This time of year, we enjoy big blockbusters on screen, beach reads, and summer jams. The Majestic Theater gallery and Waldo’s and Company’s gallery have brought two refreshingly fun, yet challenging, painting exhibitions to our town known for a very different kind of summer tourism. (Have you noticed, by the way, that Gettysburg has been growing in our art and vintage shopping scenes? We’re becoming a destination for history buffs, quirky fashionistas, and arts lovers alike.)
Back to the art! Theo Morrow of Washington DC offers us Strange Landscapes, a series of seemingly simple but technically complex surreal desert-like landscapes at Waldo’s & Company through the end of June. Imagine Dr. Seuss eliminated the figures and outlines from his landscapes and added more gradients, gradual transitions from one color to another. Those Seussian colors and combinations of bubbly and sharper biomorphic shapes would remain, but the elimination of the outlines would create a more mature, dare I say “realer” image. These landscapes seem to illustrate more of inner world than an external landscape. I’ve never taken peyote (I still swear, Gettysburg PD) but if my memory of the episode of the Simpsons where Homer ingests an insanity pepper and goes on a spiritual desert hallucinatory trip serves, Morrow’s paintings may approximate the visual nature of that journey of self-inquiry in the safe and family friendly environment of Waldo’s.
The Majestic is exhibiting a survey of 25 years of smart, funny, densely layered work by the late Dixon Brady of Gettysburg through mid-August. The artist’s experimentation was clearly inspired and motivated by many greats of late modernism and of contemporary art, among other influences. The painting Tiger of 1968 hangs in the spot of honor on the back wall. It features a tiger leaping out of a well-kept swimming pool onto a grassy lawn and a garden of tropical plants. In the foreground we see an irritated-looking woman in pearls walking with a teapot out of the composition. Across the scene we find an abandoned inflatable pool toy and flip flops, an overturned iced tea pitcher, and an overturned yard chair, suggesting a lack of domestic bliss in this upper-class scene. Shortly before in 1966 and 67, David Hockney (who just died this month) created the “splash” hit paintings in his Splash series, featuring, you guessed it, paintings of splashes resultant from unseen submerged figures’ dives into swimming pools. Hockney’s scenes are clean and tidy, nearly sterile scenes of domesticity, in comparison to Brady’s messy maximalist scene of a tiger (perhaps an escaped exotic pet ala Pandora’s box) wreaking havoc and leaping out of rather than into a pool.
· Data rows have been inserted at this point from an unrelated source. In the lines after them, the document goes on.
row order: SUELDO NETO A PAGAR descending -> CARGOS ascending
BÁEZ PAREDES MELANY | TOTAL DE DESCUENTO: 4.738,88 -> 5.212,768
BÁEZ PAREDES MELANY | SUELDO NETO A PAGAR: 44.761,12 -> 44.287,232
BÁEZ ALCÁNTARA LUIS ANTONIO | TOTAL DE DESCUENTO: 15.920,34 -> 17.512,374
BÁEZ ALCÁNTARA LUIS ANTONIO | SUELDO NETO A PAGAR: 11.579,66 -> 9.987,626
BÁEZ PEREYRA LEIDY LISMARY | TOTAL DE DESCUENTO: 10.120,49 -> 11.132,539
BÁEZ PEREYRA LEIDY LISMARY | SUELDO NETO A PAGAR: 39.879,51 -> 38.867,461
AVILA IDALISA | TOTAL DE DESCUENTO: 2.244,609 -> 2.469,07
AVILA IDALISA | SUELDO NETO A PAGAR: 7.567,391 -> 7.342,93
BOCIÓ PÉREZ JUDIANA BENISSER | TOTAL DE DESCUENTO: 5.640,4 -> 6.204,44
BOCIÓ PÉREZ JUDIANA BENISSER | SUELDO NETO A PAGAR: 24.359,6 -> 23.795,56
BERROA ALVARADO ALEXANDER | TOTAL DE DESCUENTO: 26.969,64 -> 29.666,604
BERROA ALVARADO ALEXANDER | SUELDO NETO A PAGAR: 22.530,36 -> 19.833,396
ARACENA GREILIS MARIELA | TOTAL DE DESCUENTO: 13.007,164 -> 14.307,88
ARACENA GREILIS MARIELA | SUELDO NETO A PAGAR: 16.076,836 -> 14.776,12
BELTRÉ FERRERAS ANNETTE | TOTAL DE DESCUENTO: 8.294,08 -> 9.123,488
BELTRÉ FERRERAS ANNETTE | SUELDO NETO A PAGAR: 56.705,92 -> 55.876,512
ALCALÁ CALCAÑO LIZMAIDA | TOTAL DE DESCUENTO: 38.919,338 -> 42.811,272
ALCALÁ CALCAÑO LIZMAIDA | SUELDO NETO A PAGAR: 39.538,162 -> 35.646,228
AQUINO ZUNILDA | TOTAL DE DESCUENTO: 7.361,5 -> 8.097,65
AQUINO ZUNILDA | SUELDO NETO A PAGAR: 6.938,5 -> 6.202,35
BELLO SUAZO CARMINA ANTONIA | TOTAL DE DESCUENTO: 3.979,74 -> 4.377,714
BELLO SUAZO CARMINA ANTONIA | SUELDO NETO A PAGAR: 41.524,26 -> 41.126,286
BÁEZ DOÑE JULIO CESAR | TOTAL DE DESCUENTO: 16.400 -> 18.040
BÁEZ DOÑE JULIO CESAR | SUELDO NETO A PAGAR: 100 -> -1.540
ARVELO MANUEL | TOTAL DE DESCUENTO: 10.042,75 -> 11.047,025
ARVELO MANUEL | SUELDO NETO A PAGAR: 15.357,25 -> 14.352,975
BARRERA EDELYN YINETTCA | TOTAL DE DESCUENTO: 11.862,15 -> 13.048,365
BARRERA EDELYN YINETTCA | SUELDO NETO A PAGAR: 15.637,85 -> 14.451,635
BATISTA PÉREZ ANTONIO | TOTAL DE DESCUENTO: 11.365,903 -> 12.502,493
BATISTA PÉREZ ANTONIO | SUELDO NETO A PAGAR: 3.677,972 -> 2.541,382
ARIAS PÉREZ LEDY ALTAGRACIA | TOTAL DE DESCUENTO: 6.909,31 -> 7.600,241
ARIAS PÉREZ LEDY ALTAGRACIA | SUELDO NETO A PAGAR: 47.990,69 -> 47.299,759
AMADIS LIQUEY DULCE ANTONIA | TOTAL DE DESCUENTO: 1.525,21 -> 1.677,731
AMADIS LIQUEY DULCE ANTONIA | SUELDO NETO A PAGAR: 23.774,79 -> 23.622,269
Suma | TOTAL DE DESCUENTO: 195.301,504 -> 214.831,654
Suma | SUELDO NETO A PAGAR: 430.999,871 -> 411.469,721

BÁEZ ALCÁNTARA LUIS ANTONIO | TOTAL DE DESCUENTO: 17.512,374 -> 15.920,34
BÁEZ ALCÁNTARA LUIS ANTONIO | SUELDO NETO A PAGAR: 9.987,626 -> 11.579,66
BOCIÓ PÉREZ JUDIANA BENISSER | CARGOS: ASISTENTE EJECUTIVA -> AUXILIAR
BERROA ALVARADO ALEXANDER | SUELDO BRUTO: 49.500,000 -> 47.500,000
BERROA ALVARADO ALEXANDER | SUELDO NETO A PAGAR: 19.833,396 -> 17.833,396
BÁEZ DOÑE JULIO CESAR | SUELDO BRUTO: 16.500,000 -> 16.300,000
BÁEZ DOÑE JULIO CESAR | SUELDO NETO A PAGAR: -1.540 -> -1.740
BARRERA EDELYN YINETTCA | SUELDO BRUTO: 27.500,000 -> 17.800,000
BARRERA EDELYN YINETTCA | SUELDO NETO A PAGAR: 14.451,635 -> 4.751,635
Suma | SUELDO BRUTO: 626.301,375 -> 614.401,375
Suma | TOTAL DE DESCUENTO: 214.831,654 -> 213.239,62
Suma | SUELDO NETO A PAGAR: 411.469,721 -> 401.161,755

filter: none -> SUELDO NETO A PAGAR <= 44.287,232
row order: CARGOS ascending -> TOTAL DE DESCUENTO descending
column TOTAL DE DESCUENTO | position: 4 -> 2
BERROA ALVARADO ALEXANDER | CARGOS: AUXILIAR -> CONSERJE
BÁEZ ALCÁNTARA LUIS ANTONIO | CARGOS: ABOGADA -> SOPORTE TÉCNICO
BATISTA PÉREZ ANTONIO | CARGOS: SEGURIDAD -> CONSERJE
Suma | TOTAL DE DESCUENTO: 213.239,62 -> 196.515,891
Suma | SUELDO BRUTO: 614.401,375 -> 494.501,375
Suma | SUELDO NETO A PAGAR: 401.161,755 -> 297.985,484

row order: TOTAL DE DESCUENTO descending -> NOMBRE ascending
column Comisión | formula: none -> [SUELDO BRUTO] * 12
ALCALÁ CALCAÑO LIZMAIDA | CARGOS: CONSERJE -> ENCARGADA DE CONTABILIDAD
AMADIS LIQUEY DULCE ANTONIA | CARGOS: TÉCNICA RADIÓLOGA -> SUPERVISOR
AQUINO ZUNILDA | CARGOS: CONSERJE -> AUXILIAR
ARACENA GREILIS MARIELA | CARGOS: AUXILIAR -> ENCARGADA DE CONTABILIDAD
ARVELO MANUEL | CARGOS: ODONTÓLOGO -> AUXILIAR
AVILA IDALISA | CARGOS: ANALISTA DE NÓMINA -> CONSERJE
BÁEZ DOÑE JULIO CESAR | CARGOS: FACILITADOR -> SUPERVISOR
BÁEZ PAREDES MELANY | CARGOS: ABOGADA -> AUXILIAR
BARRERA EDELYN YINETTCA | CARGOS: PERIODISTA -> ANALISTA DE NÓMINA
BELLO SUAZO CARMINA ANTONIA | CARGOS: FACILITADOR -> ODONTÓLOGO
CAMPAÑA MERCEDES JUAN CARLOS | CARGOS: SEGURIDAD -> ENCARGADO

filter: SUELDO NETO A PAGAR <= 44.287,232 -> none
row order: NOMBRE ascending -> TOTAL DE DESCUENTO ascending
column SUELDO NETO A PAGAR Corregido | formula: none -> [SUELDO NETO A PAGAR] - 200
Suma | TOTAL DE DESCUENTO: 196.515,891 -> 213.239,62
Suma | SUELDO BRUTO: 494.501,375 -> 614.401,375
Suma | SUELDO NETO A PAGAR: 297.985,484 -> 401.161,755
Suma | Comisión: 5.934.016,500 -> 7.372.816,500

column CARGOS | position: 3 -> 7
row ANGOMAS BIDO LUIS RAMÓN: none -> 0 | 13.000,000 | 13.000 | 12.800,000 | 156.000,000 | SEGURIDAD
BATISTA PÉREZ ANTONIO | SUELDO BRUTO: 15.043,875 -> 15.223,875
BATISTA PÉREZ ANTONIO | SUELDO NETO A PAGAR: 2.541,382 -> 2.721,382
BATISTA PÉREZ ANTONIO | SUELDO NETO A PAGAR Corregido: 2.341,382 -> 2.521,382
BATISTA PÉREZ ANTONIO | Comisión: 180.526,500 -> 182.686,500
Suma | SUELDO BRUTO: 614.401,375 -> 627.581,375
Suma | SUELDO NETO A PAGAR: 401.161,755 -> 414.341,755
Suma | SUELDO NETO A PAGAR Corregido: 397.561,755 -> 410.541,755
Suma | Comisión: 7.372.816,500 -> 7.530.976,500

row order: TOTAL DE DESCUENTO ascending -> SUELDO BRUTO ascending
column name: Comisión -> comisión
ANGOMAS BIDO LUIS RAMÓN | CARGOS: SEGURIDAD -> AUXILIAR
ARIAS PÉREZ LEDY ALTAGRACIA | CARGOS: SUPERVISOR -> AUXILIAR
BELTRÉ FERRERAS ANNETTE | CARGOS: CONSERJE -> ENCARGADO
The tiger and lush plants are reminiscent of Henri Rousseau, and had I never seen this painting I would have thought a Rousseau/Hockney mashup impossible. My favorite thing about this exhibition, as an art history nerd, is spotting the influences and their fascinating incorporations, which excitingly change significantly over time. Since this is a retrospective and Dixon Brady didn’t get caught in any time-period, we can see the way new influences continued to inspire him across the decades. Like those crazy summertime DJs who create dance mixes out of all kinds of diverse influences, Dixon Brady’s work is so clever and fun to attempt to deconstruct. I won’t ruin it for you by giving away all the bigtime artist influences and combos I found but I will point out that some of his later depictions of sorta’ nostalgic sorta’ cheeky paintings of people appear to use old photos as sources. They make me wonder if he was ever in conversation with another great Gettysburg artist, John Winship, who also referenced old photos, but in a decidedly more earnest mode. Might they have chatted about art the way I do with my fellow Gettysburg painters? I hope so!